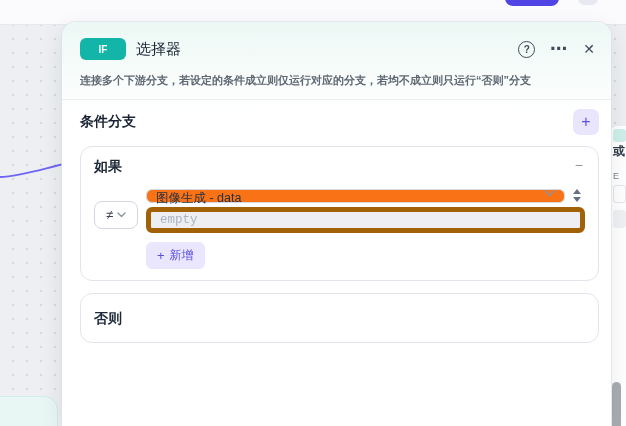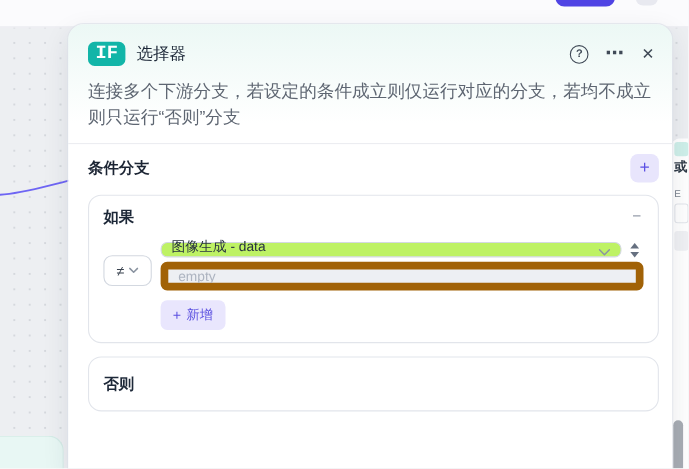--- a/index.html
+++ b/index.html
@@ -60,9 +60,9 @@
   }
   .panel-header { display: flex; align-items: center; }
   .node-badge {
-    width: 34px; height: 22px; border-radius: 6px; background: #12b5a8;
-    color: #ffffff; font-size: 17px; font-weight: bold;
-    display: flex; align-items: center; justify-content: center; flex: none; font-family: Liberation Mono, monospace;
+    width: 46px; height: 22px; border-radius: 6px; background: #12b5a8;
+    color: #ffffff; font-size: 10px; font-weight: bold;
+    display: flex; align-items: center; justify-content: center; flex: none;
   }
   .panel-title { margin-left: 10px; font-size: 15px; font-weight: normal; color: #1d2838; }
   .header-icons { margin-left: auto; display: flex; align-items: center; gap: 15px; margin-right: 4px; }

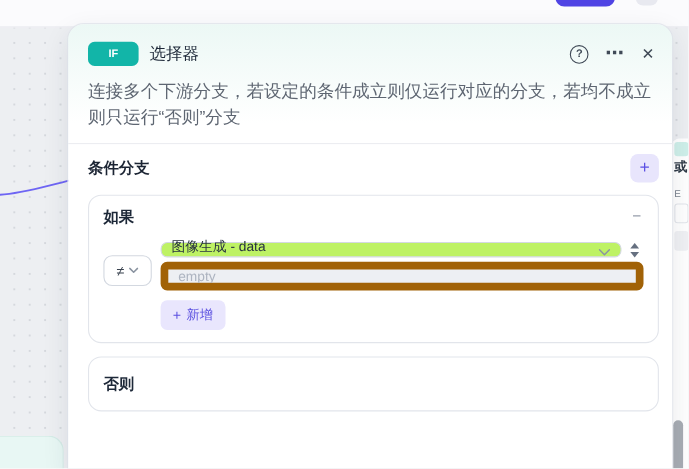--- a/index.html
+++ b/index.html
@@ -74,7 +74,7 @@
   .icon-more { color: #404a57; font-size: 17px; font-weight: bold; letter-spacing: 1px; line-height: 10px; cursor: pointer; }
   .icon-close { color: #404a57; font-size: 14px; font-weight: bold; cursor: pointer; }
 
-  .panel-desc { margin-top: 12px; font-size: 16px; color: #5e6672; line-height: 1.5; }
+  .panel-desc { margin-top: 12px; font-size: 11px; color: #5e6672; line-height: 1.5; font-weight: bold; }
   .panel-divider { margin: 10px -12px 0 -18px; border-top: 1px solid #ecedf1; height: 0; }
 
   .section-row { margin-top: 9px; display: flex; align-items: center; }

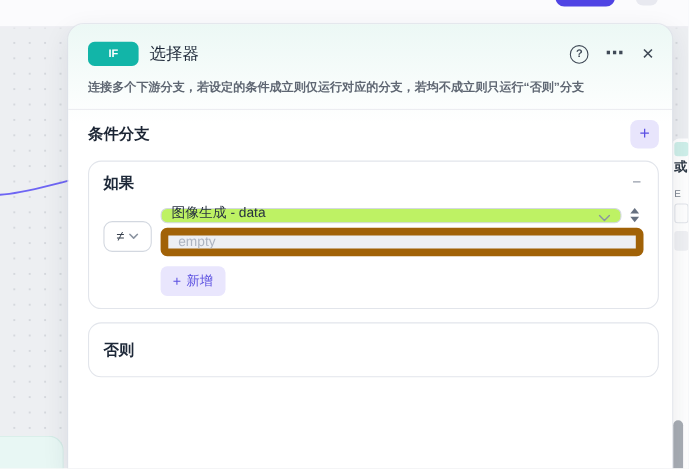--- a/index.html
+++ b/index.html
@@ -103,8 +103,8 @@
   .cond-col { flex: 1; min-width: 0; }
   .row1 { display: flex; align-items: center; }
   .var-select {
-    flex: 1; height: 14px; border: 1px solid #d4d9e1; border-radius: 6px; background: #bef264;
-    display: flex; align-items: flex-end; padding: 0 9px; box-sizing: border-box; cursor: pointer;
+    flex: 1; height: 14px; border: 1px solid #d4d9e1; border-radius: 6px; background: #f97316;
+    display: flex; align-items: flex-start; padding: 0 9px; box-sizing: border-box; cursor: pointer;
   }
   .var-select-text { flex: 1; font-size: 12.5px; color: #273140; white-space: nowrap; overflow: hidden; }
   .stepper { flex: none; width: 16px; margin-left: 4px; display: flex; flex-direction: column; align-items: center; gap: 3px; cursor: pointer; }

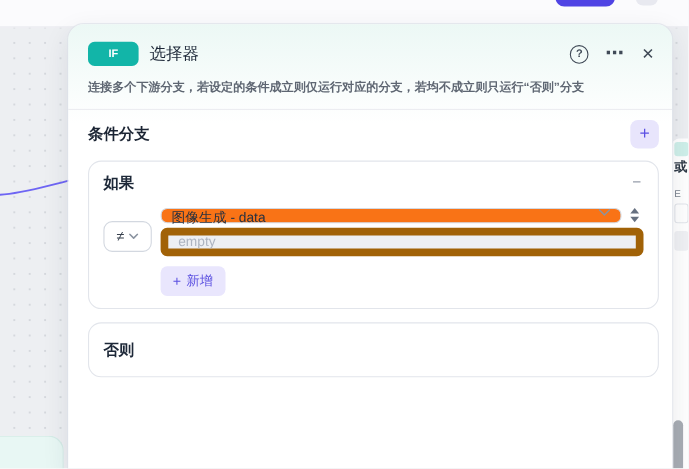--- a/index.html
+++ b/index.html
@@ -112,9 +112,9 @@
   .tri-down { width: 0; height: 0; border-left: 4px solid transparent; border-right: 4px solid transparent; border-top: 5px solid #667080; }
   .value-input {
     margin-top: 4px; display: block; width: 100%; height: 26px;
-    background: #edeff3; border: 7px solid #a16207; border-radius: 6px;
+    background: #edeff3; border: 5px solid #a16207; border-radius: 6px;
     font-size: 12.5px; color: #273140; padding: 0 9px; box-sizing: border-box; outline: none;
-    font-family: Liberation Sans, sans-serif;
+    font-family: Liberation Mono, monospace;
   }
   .value-input::placeholder { color: #adb4c0; }
   .add-cond-btn {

++++++++++

TASK: Everything above from the line that has "none; width: 16px;" down to the line that has "-112,9 +112,9 @@" should be output exactly, with both of those lines included. Leave the pictures behind.

WRITTEN ANSWER:
   .stepper { flex: none; width: 16px; margin-left: 4px; display: flex; flex-direction: column; align-items: center; gap: 3px; cursor: pointer; }

--- a/index.html
+++ b/index.html
@@ -112,9 +112,9 @@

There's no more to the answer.